75歳以上の後期高齢者に対する胆石症の治療戦略

タイトル 内PD26-4追:

後期高齢者胆管結石に対する内視鏡治療

演者 金澤 亮(順天堂大・消化器内科)
共同演者 崔 仁煥(順天堂大・消化器内科), 渡辺 純夫(順天堂大・消化器内科)
抄録 【目的】後期高齢者の胆管結石に対するEST、EPBDの安全性、有効性、問題点について検討した。
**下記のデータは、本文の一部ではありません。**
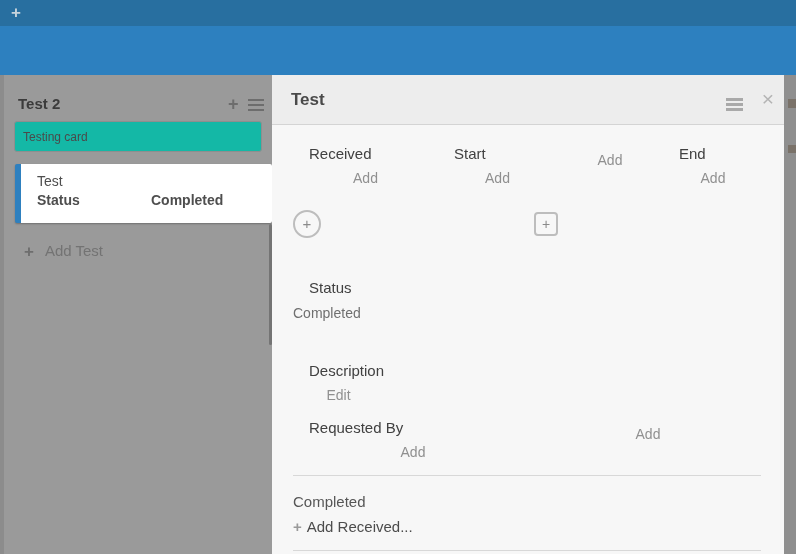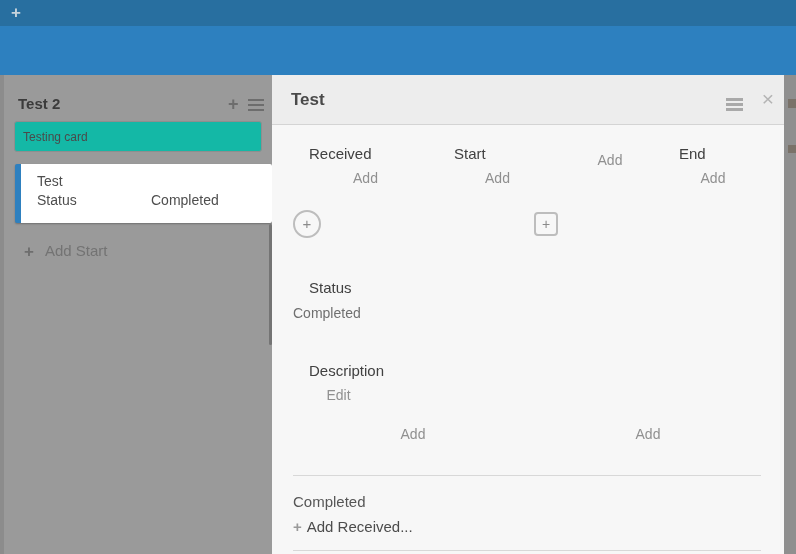"Status Completed" .minicard .mc-row { font-weight: none -> bold }
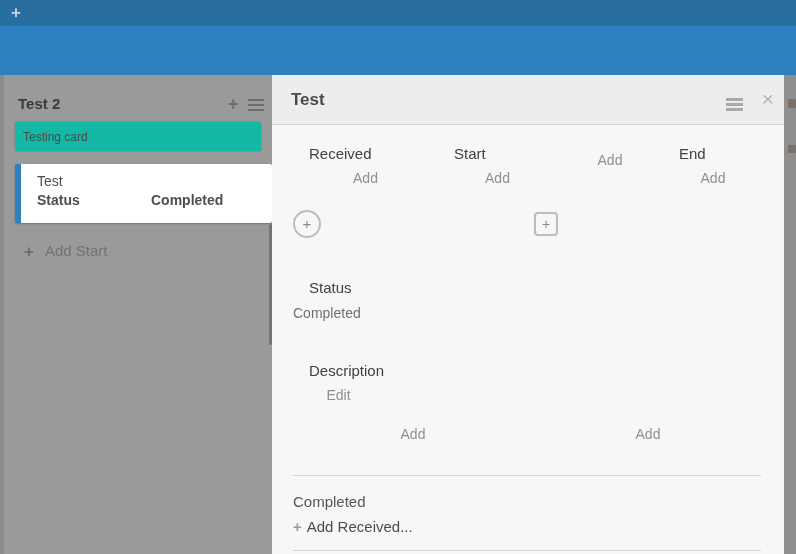"Add Start" span.lbl { text: Start -> Test }
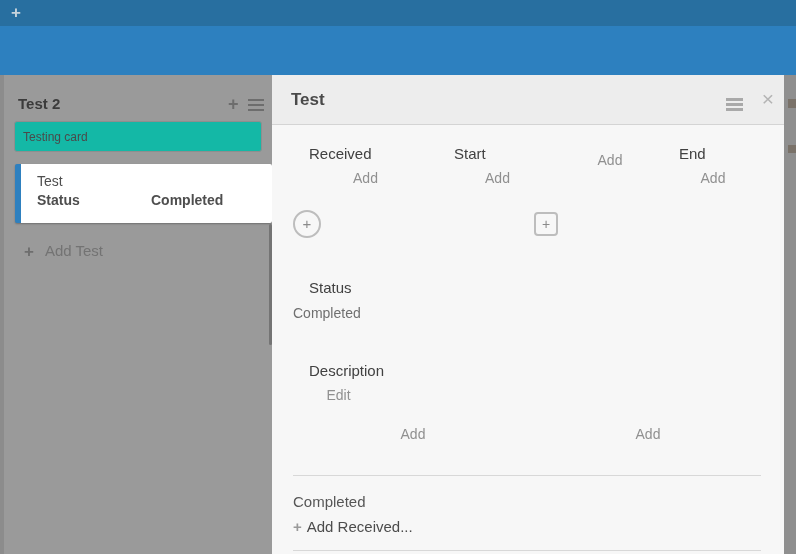"Requested By" div.sec-label { html: none -> <div>Requested By</div> }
【方法】ERCPにて胆管結石と確定し、内視鏡治療を行った687例を対象とした。内訳は、75歳以上278例(A群)、75歳未満409例(B群)、であった。治療はESTまたはEST+EPBDを原則とした。患者背景、切石成績、早期偶発症、長期偶発症について検討を行った。【成績】患者背景では、併存疾患の保有率(A : B 78 : 28 %)、平均結石径(8.7 : 5.3 mm)、平均結石数(3.3 : 1.8個)において有意差を認めた。抗凝固・血小板剤の服用も28 : 9 %と高齢者に有意に高率であった。完全切石率は95 : 94 %と有意差を認めなかった。早期偶発症では急性膵炎(3.2 : 4.0 %)を含め、有意差を認めなかった。長期偶発症は非胆摘例において胆のう炎4 : 9 %、胆管炎・胆管結石の再発3 : 8 %とB群に多い傾向にあった。 【結論】後期高齢者胆管結石の内視鏡治療は、併存疾患や抗凝固・血小板剤の服用に注意すれば安全に行うことができ、非胆摘例でも胆のう炎、胆管炎・胆管結石の再発が少ないと考えられた。